Web page edit records:
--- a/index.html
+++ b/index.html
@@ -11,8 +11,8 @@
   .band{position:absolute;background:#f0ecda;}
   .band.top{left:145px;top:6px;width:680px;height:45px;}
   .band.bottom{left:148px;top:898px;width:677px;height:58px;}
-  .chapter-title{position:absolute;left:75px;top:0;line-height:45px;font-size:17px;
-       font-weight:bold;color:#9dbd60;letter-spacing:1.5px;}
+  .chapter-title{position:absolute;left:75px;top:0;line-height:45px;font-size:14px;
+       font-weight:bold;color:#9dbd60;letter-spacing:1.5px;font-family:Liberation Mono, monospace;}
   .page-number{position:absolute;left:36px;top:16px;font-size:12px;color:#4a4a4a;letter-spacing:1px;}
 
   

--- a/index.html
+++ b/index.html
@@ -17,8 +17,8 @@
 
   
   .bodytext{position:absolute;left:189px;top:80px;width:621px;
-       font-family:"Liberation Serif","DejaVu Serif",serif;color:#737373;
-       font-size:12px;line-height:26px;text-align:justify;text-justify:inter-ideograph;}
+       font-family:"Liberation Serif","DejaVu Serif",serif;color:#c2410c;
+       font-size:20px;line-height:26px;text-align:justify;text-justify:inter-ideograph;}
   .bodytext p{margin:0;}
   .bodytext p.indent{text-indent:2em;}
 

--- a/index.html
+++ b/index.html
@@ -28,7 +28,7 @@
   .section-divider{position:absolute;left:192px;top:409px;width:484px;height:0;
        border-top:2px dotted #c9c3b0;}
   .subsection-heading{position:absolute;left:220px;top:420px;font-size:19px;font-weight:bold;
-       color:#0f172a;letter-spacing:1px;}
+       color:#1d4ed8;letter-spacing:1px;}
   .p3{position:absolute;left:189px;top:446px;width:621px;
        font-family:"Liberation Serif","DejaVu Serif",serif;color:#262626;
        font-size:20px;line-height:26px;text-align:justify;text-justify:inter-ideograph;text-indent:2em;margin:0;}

Try it: Transcribe the entries exactly.

Your solution:
--- a/index.html
+++ b/index.html
@@ -11,8 +11,8 @@
   .band{position:absolute;background:#f0ecda;}
   .band.top{left:145px;top:6px;width:680px;height:45px;}
   .band.bottom{left:148px;top:898px;width:677px;height:58px;}
-  .chapter-title{position:absolute;left:75px;top:0;line-height:45px;font-size:17px;
-       font-weight:bold;color:#9dbd60;letter-spacing:1.5px;}
+  .chapter-title{position:absolute;left:75px;top:0;line-height:45px;font-size:14px;
+       font-weight:bold;color:#9dbd60;letter-spacing:1.5px;font-family:Liberation Mono, monospace;}
   .page-number{position:absolute;left:36px;top:16px;font-size:12px;color:#4a4a4a;letter-spacing:1px;}
 
   

--- a/index.html
+++ b/index.html
@@ -17,8 +17,8 @@
 
   
   .bodytext{position:absolute;left:189px;top:80px;width:621px;
-       font-family:"Liberation Serif","DejaVu Serif",serif;color:#737373;
-       font-size:12px;line-height:26px;text-align:justify;text-justify:inter-ideograph;}
+       font-family:"Liberation Serif","DejaVu Serif",serif;color:#c2410c;
+       font-size:20px;line-height:26px;text-align:justify;text-justify:inter-ideograph;}
   .bodytext p{margin:0;}
   .bodytext p.indent{text-indent:2em;}
 

--- a/index.html
+++ b/index.html
@@ -28,7 +28,7 @@
   .section-divider{position:absolute;left:192px;top:409px;width:484px;height:0;
        border-top:2px dotted #c9c3b0;}
   .subsection-heading{position:absolute;left:220px;top:420px;font-size:19px;font-weight:bold;
-       color:#0f172a;letter-spacing:1px;}
+       color:#1d4ed8;letter-spacing:1px;}
   .p3{position:absolute;left:189px;top:446px;width:621px;
        font-family:"Liberation Serif","DejaVu Serif",serif;color:#262626;
        font-size:20px;line-height:26px;text-align:justify;text-justify:inter-ideograph;text-indent:2em;margin:0;}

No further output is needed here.